An Introductory Conservative government scheme, which was announced by the Minister for Environment, Rod Phillips on Thursday, will see the province spend $ 400 million over four years on the Carbon Ontario Trust funded by taxpayers to partner the private sector on green technologies
It will also consult with industry members to develop performance standards for large emitters.
"It's a plan that makes a clean break of the current situation, and it's a scheme that balances the health environment and a healthy economy," said Phillips. "Our scheme will encourage individuals, families and businesses to take more ownership of a shared environment as we work towards shared objectives."
Phillips emphasized that the scheme – which does not replace the previous Liberal system cap-and-trade system – sets a price on carbon. The Tories repeatedly said during the spring election campaign that a carbon pricing system, which is a federal requirement, makes life unforgettable for families.
The Ontario Carbon Trust will include an inverse $ 50 million auction that encourages businesses to apply for government contracts awarded based on the lowest tonnage of greenhouse gas emissions.

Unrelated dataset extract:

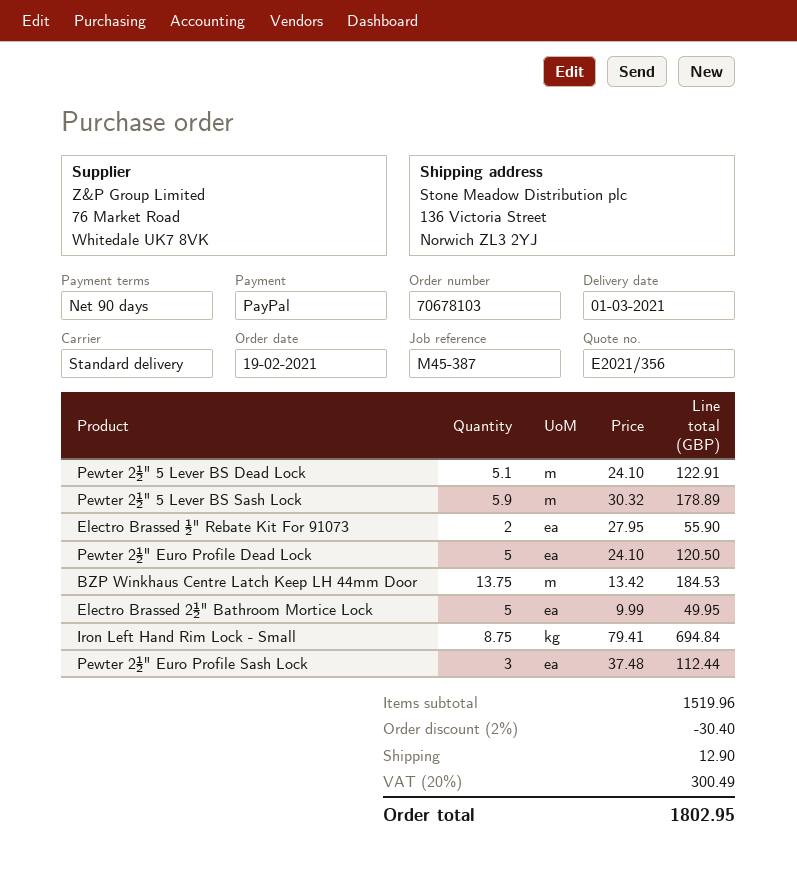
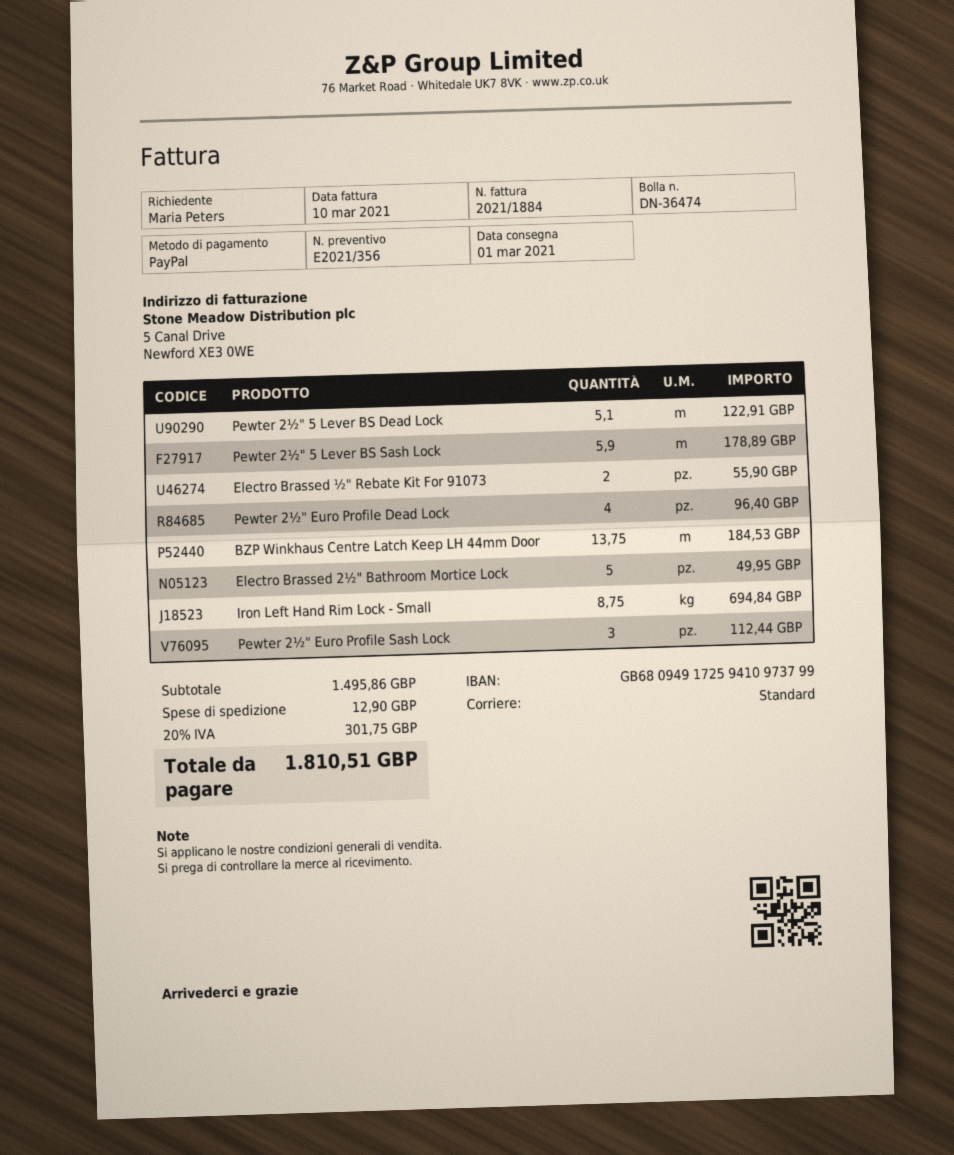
Pewter 2½" Euro Profile Dead Lock: 5 for 120.50 -> 4 for 96.40
subtotal: 1519.96 -> 1495.86
discount: 2% = 30.40 -> none
tax: 20% = 300.49 -> 20% = 301.75
total: 1802.95 -> 1810.51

It's a plan that makes a clean break of the current situation, and it's a plan that balances the health and healthy economy environment
The Carbon Trust appears to be a model similar to the Australian Emission Reduction Fund to tackle climate change. That system provides taxpayers funded incentives for businesses, farmers and landholders to adopt environmentally friendly habits and practices, but critics say that it has allow emission to rise.
The climate plan will also set up an independent board to work with the private sector to identify projects that will reduce emissions.
The province also intends to encourage increased use of electric vehicles, compressed natural gas in a truck and higher levels of ethanol in gasoline.
It will also carry out an assessment of the effects of climate change on Ontario.
Under the Paris Agreement, targets were set to reduce emissions by 30 per cent under 2005 levels by 2030. For Ontario, this would result in a reduction in emissions of 161 megatonnes to 143 megatonnes by 2030.
Phillips said Ontario was eight percent away from that meeting.
"The plan that we presented today is a sensible, achievable way to do that," he said.
The Paris Agreement is committed to keeping the increase in global average temperatures to below 2 degrees Celcius.